----- Information
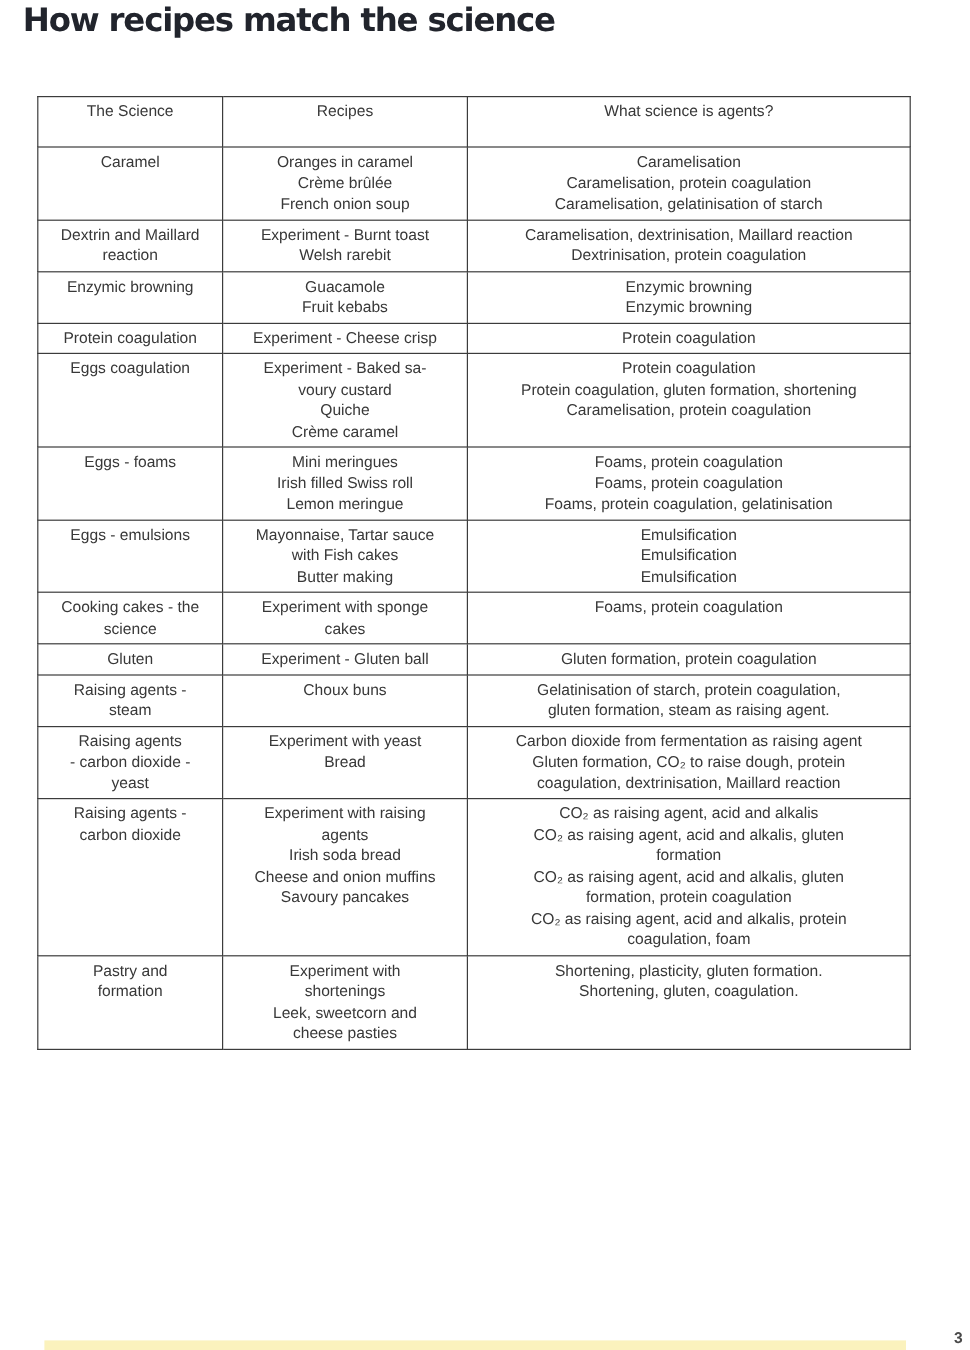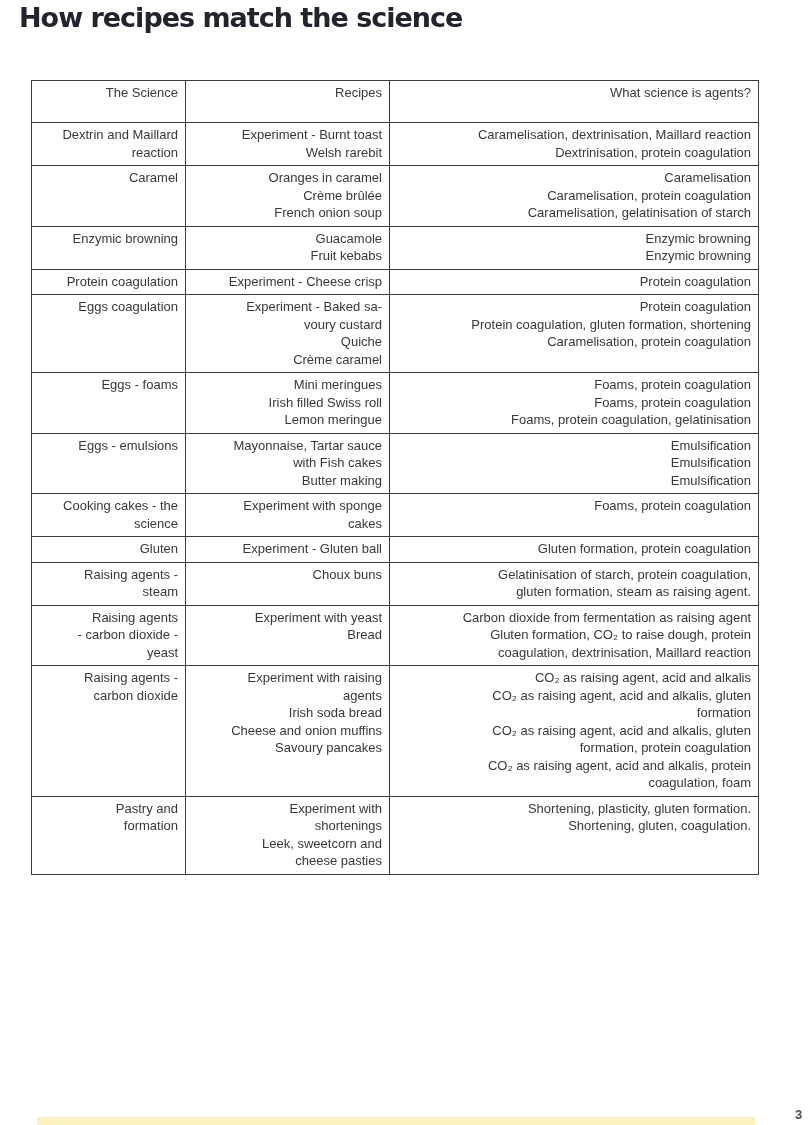--- a/index.html
+++ b/index.html
@@ -22,21 +22,21 @@
   table.science-table {
     position: absolute;
     left: 31px; top: 80px;
     width: 727px;
     border-collapse: collapse;
     table-layout: fixed;
   }
   .science-table th, .science-table td {
     border: 1.6px solid #3c3c3c;
     vertical-align: top;
-    text-align: right;
+    text-align: center;
     padding: 3px 7px 4px 7px;
     font-size: 13px;
     line-height: 17.5px;
     font-weight: normal;
     color: #383838;
     white-space: pre-line;
     overflow: hidden;
   }
   .science-table th { height: 34px; }
   .col-science { width: 154px; }
@@ -67,35 +67,35 @@
       <col class="col-recipes">
       <col class="col-shown">
   </colgroup>
   <tbody>
       <tr>
     <th>The Science</th>
     <th>Recipes</th>
     <th>What science is agents?</th>
   </tr>
   <tr>
-    <td>Dextrin and Maillard
-reaction</td>
-    <td>Experiment - Burnt toast
-Welsh rarebit</td>
-    <td>Caramelisation, dextrinisation, Maillard reaction
-Dextrinisation, protein coagulation</td>
-  </tr>
-  <tr>
     <td>Caramel</td>
     <td>Oranges in caramel
 Crème brûlée
 French onion soup</td>
     <td>Caramelisation
 Caramelisation, protein coagulation
 Caramelisation, gelatinisation of starch</td>
+  </tr>
+  <tr>
+    <td>Dextrin and Maillard
+reaction</td>
+    <td>Experiment - Burnt toast
+Welsh rarebit</td>
+    <td>Caramelisation, dextrinisation, Maillard reaction
+Dextrinisation, protein coagulation</td>
   </tr>
   <tr>
     <td>Enzymic browning</td>
     <td>Guacamole
 Fruit kebabs</td>
     <td>Enzymic browning
 Enzymic browning</td>
   </tr>
   <tr>
     <td>Protein coagulation</td>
----------
▶ **Exercise prompt**:
The records above must be output exactly, except for the pictures.

▶ **Written answer**:
--- a/index.html
+++ b/index.html
@@ -22,21 +22,21 @@
   table.science-table {
     position: absolute;
     left: 31px; top: 80px;
     width: 727px;
     border-collapse: collapse;
     table-layout: fixed;
   }
   .science-table th, .science-table td {
     border: 1.6px solid #3c3c3c;
     vertical-align: top;
-    text-align: right;
+    text-align: center;
     padding: 3px 7px 4px 7px;
     font-size: 13px;
     line-height: 17.5px;
     font-weight: normal;
     color: #383838;
     white-space: pre-line;
     overflow: hidden;
   }
   .science-table th { height: 34px; }
   .col-science { width: 154px; }
@@ -67,35 +67,35 @@
       <col class="col-recipes">
       <col class="col-shown">
   </colgroup>
   <tbody>
       <tr>
     <th>The Science</th>
     <th>Recipes</th>
     <th>What science is agents?</th>
   </tr>
   <tr>
-    <td>Dextrin and Maillard
-reaction</td>
-    <td>Experiment - Burnt toast
-Welsh rarebit</td>
-    <td>Caramelisation, dextrinisation, Maillard reaction
-Dextrinisation, protein coagulation</td>
-  </tr>
-  <tr>
     <td>Caramel</td>
     <td>Oranges in caramel
 Crème brûlée
 French onion soup</td>
     <td>Caramelisation
 Caramelisation, protein coagulation
 Caramelisation, gelatinisation of starch</td>
+  </tr>
+  <tr>
+    <td>Dextrin and Maillard
+reaction</td>
+    <td>Experiment - Burnt toast
+Welsh rarebit</td>
+    <td>Caramelisation, dextrinisation, Maillard reaction
+Dextrinisation, protein coagulation</td>
   </tr>
   <tr>
     <td>Enzymic browning</td>
     <td>Guacamole
 Fruit kebabs</td>
     <td>Enzymic browning
 Enzymic browning</td>
   </tr>
   <tr>
     <td>Protein coagulation</td>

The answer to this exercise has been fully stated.